My name is Dominic. I’m from the Philippines. I am currently a Graduate Planner at Avison Young.

2. How does the planning system/practices in the UK differ from the Philippines? Any lessons learnt for the UK? 

I did not know much about the planning system in the Philippines as I moved abroad at an early age. However, I believe that the UK planning system provides better protection mechanisms for heritage assets compared to the Philippines. 

3. How does your Southeast Asian heritage influence your understanding/approach/practice in planning?

As a person from an ethnic minority background, I believe that inclusivity in the built environment should always be a key concern for planners. Inclusion ensures that a diverse range of voices and perspectives are heard in the planning process, helping marginalised groups be represented better.
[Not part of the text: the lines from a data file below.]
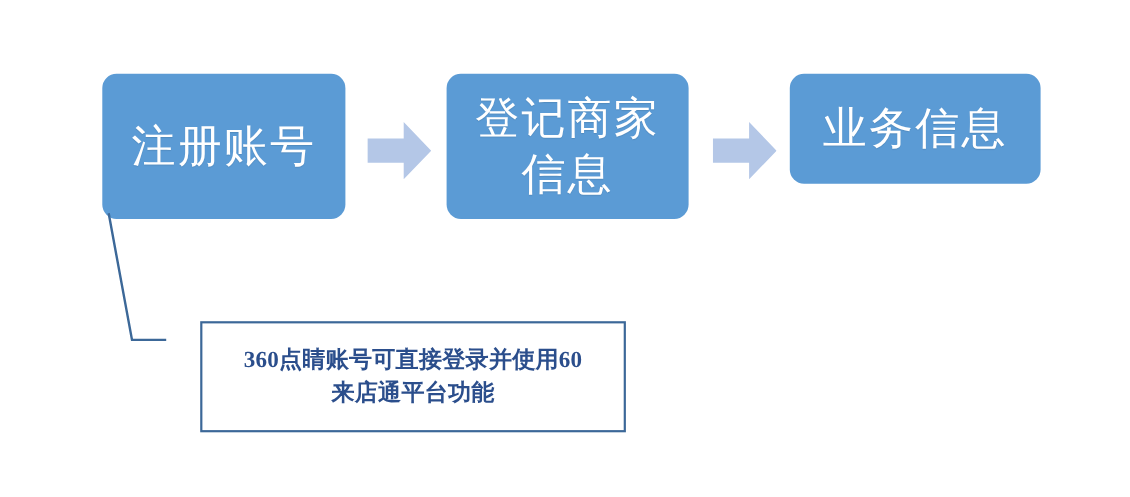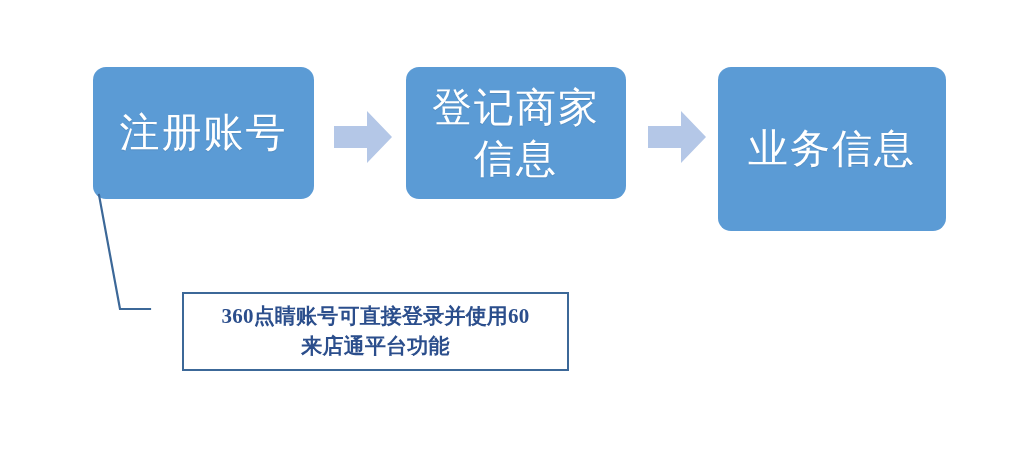--- a/index.html
+++ b/index.html
@@ -34,21 +34,21 @@
     font-family: "Liberation Serif", serif;
     font-size: 40px;
     line-height: 1.28;
     letter-spacing: 2px;
     white-space: pre-line;
     text-shadow: 0 1px 1px rgba(0,0,0,0.10);
   }
 
   #step-box-1 { left: 93px;  top: 67px; width: 221px; height: 132px; }
   #step-box-2 { left: 406px; top: 67px; width: 220px; height: 132px; text-align: center; }
-  #step-box-3 { left: 718px; top: 67px; width: 228px; height: 164px; }
+  #step-box-3 { left: 718px; top: 67px; width: 228px; height: 100px; }
 
   
   .step-arrow {
     position: absolute;
     width: 58px;
     height: 52px;
   }
   #step-arrow-1 { left: 334px; top: 111px; }
   #step-arrow-2 { left: 648px; top: 111px; }
 
@@ -60,21 +60,21 @@
     width: 110px;
     height: 135px;
   }
 
   
   #callout-box {
     position: absolute;
     left: 182px;
     top: 292px;
     width: 387px;
-    height: 79px;
+    height: 101px;
     box-sizing: border-box;
     border: 2px solid #3c6898;
     background: #ffffff;
     display: flex;
     align-items: center;
     justify-content: center;
     padding: 4px 10px;
   }
   #callout-text {
     color: #2b4e8c;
4.  Can you name one of your favourite places/developments in the UK that reflects Southeast Asian heritage? And why? 

There is a relatively large Filipino community in Earl’s Court, London as this was historically the place where many Filipino migrants to the UK first settled. There are several Filipino shops in the area, and the first Jollibee (a Filipino fast-food chain) in the UK opened here.

5. What challenges did you encounter to secure your current/previous planning roles? How did you overcome them?

I struggled with answering questions well in interviews. I did a lot of practice interviews and signed up for the mentoring scheme at my university to get further advice. 

6. What advice would you give to prospective and current planners with Southeast heritage?

Attend networking events. This is how I met other fellow East and Southeast Asian planners, many of whom have given me insights into their career journeys and experiences.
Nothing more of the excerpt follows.